(DATA TO EXAMINE begins)

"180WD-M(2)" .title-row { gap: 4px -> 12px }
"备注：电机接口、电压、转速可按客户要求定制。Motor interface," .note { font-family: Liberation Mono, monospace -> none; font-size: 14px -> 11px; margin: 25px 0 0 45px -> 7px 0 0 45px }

(DATA TO EXAMINE ends)
(DATA TO EXAMINE begins)

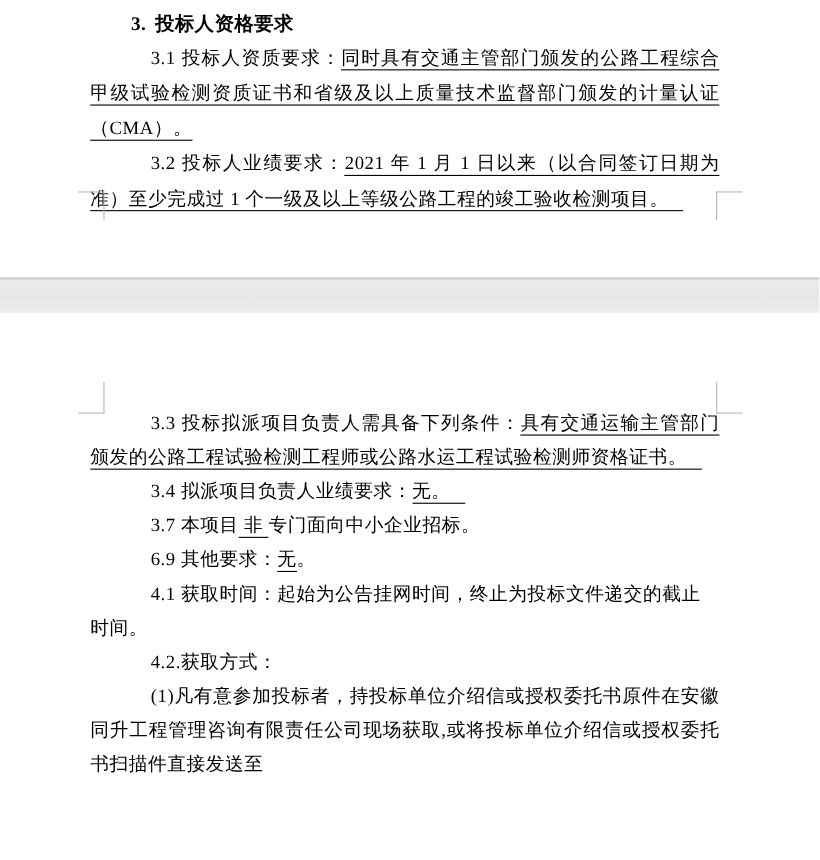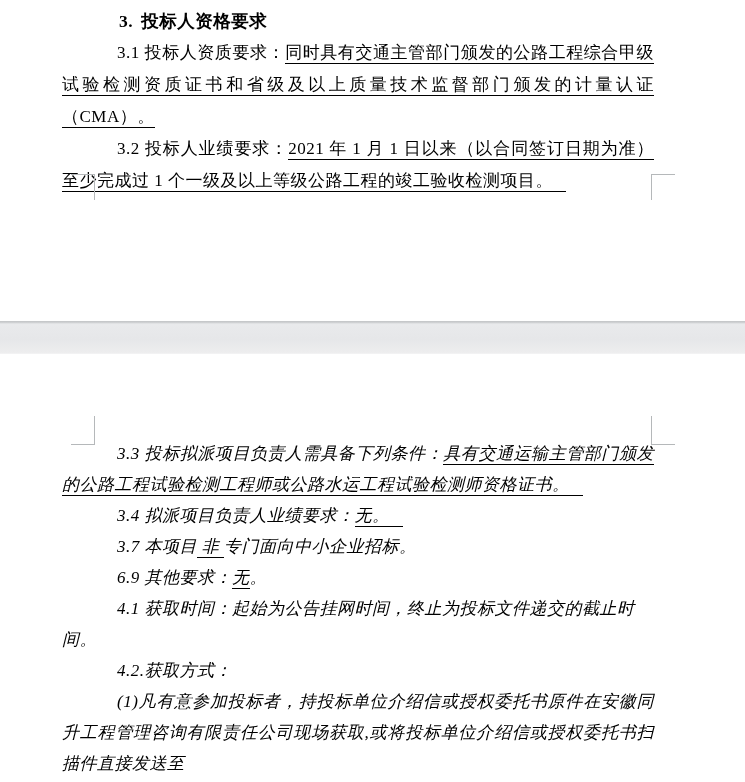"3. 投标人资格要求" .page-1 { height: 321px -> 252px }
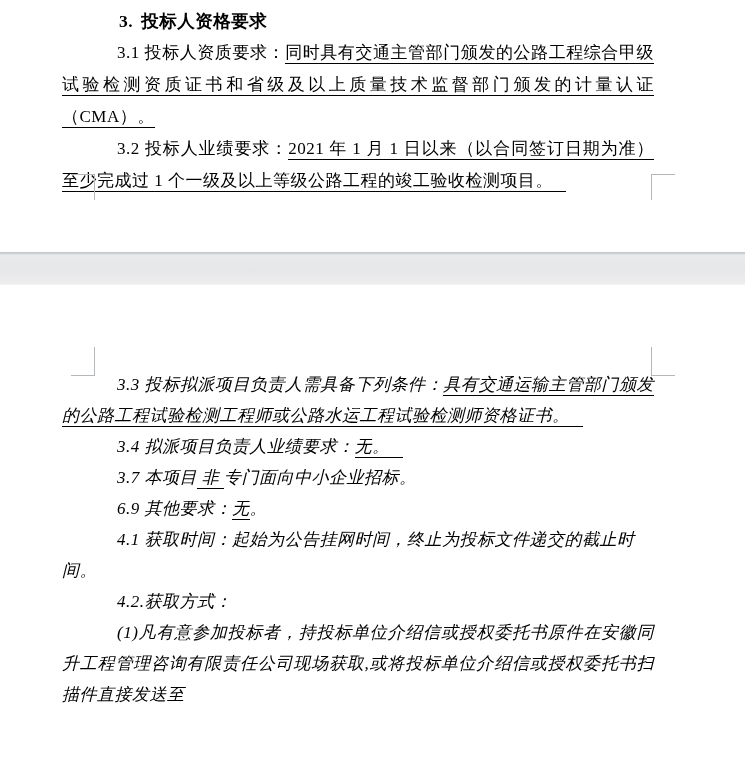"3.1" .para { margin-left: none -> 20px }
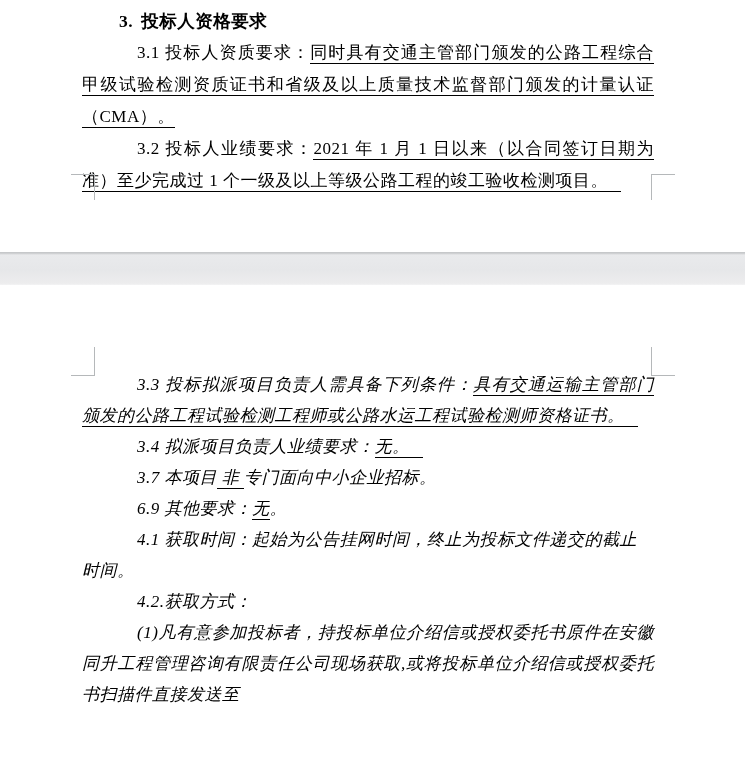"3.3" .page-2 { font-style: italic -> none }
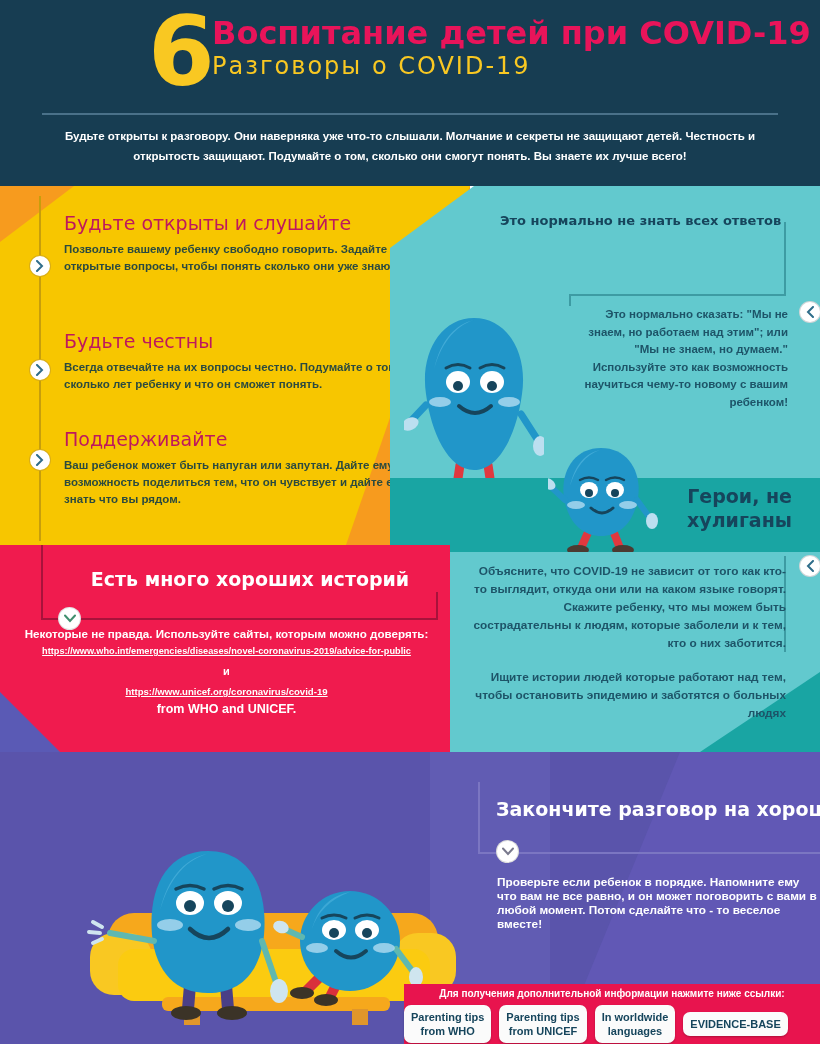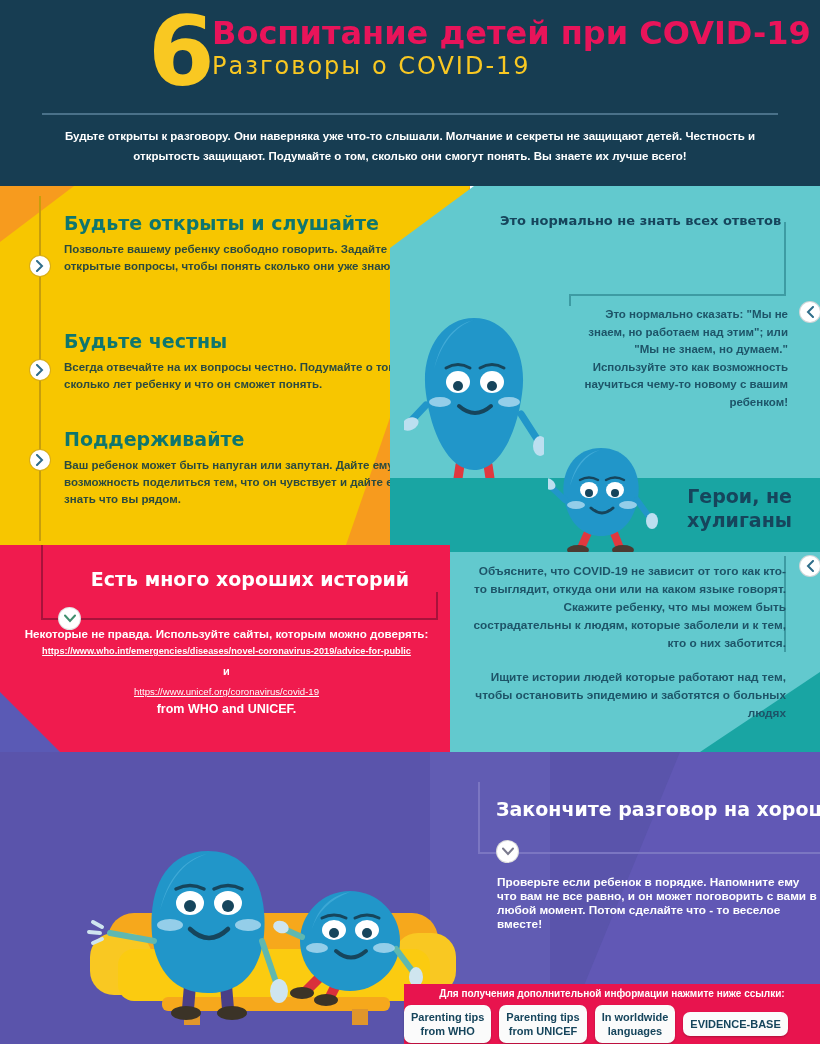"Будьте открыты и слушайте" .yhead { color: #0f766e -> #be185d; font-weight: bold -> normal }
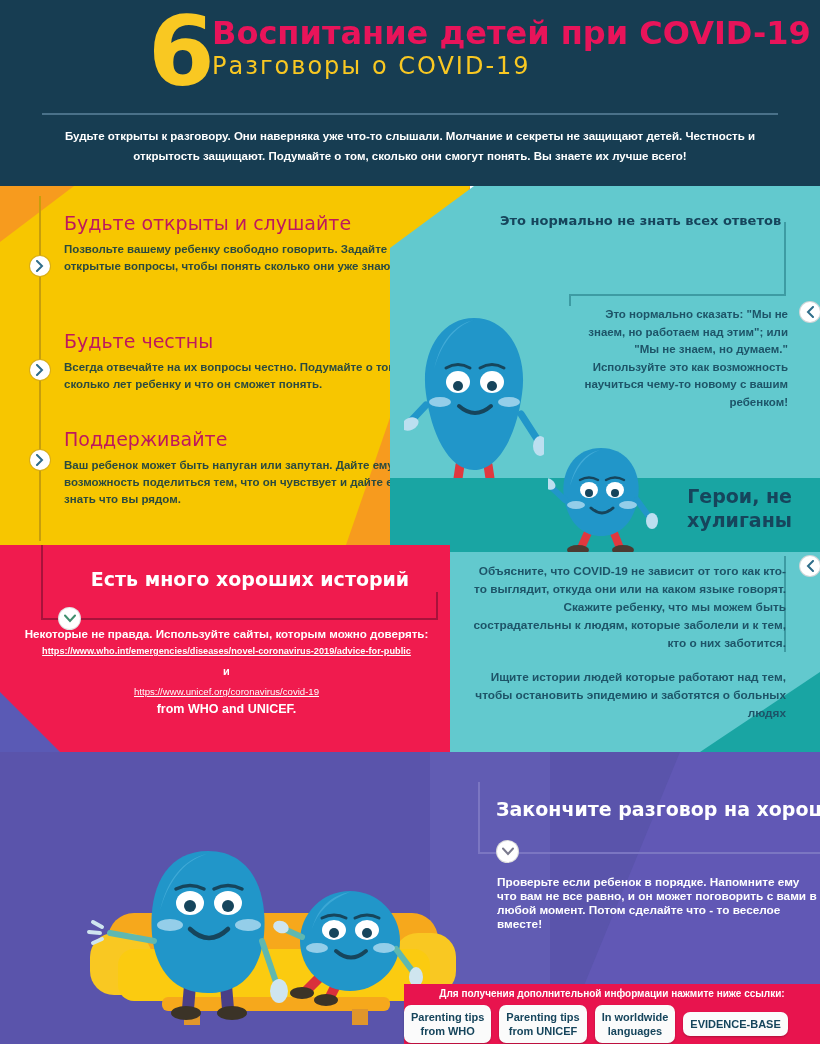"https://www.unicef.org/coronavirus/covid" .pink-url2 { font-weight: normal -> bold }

(DATA TO EXAMINE ends)
(DATA TO EXAMINE begins)

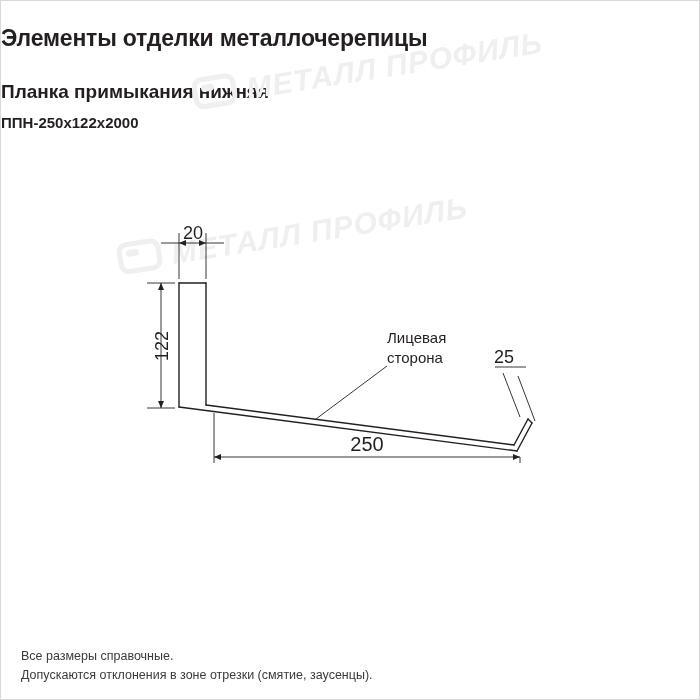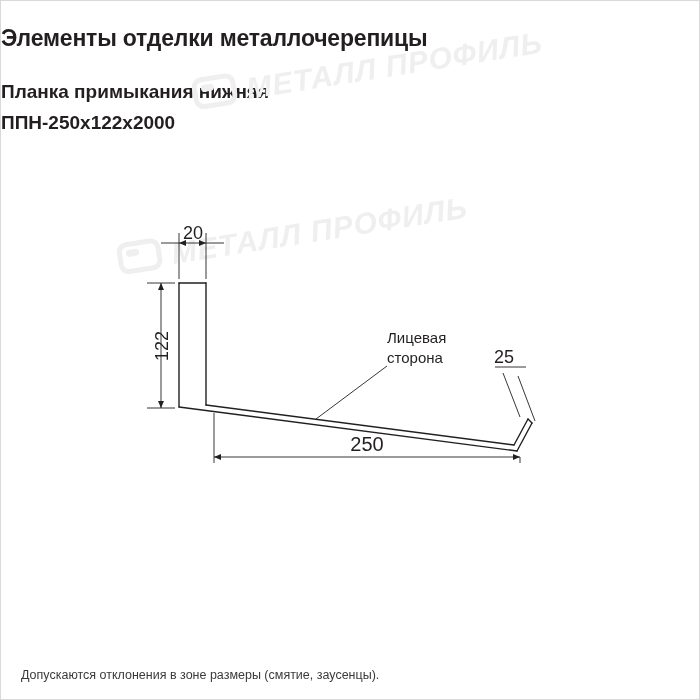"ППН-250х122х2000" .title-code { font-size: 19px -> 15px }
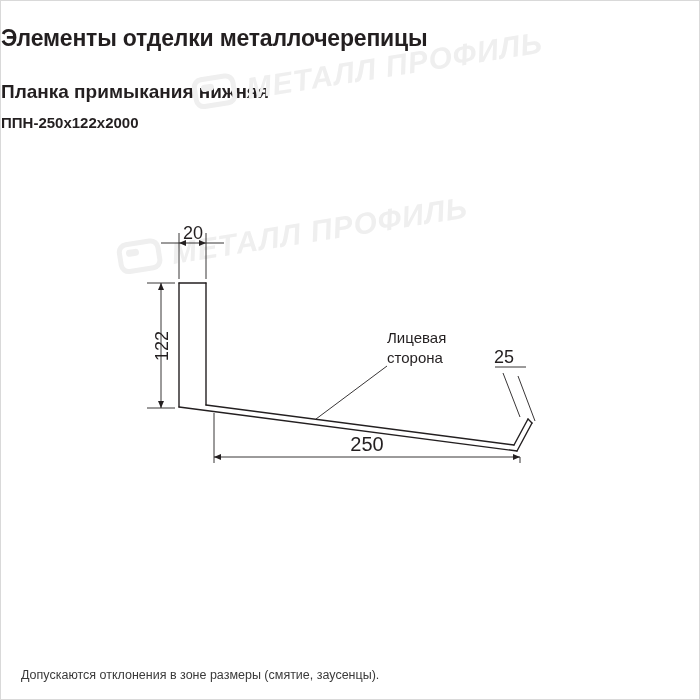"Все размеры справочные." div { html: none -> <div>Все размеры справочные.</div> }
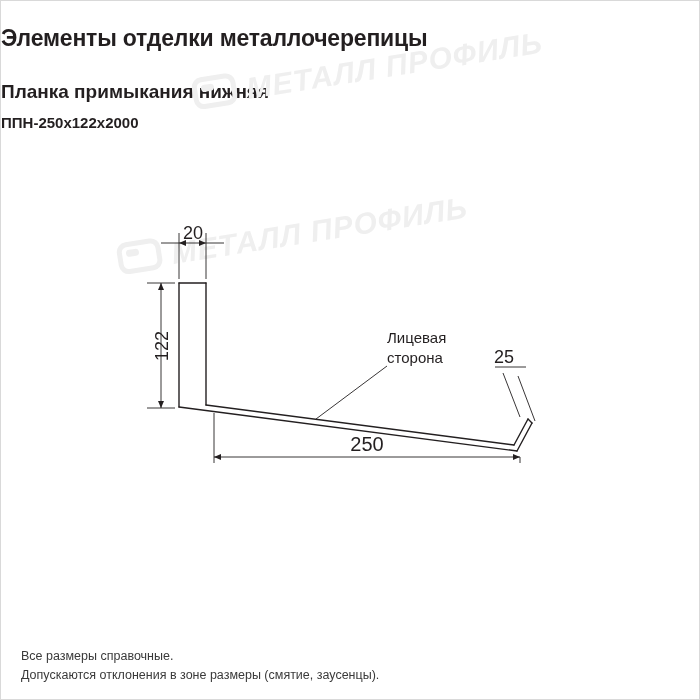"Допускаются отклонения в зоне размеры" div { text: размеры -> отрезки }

(DATA TO EXAMINE ends)

### EXERCISE
Exactly the lines above from the one with "gap: 4px ->" to the one with "Liberation Mono, monospace", both included, are to be quoted; leave the rest out.

### COMPLETED EXERCISE
"180WD-M(2)" .title-row { gap: 4px -> 12px }
"备注：电机接口、电压、转速可按客户要求定制。Motor interface," .note { font-family: Liberation Mono, monospace -> none; font-size: 14px -> 11px; margin: 25px 0 0 45px -> 7px 0 0 45px }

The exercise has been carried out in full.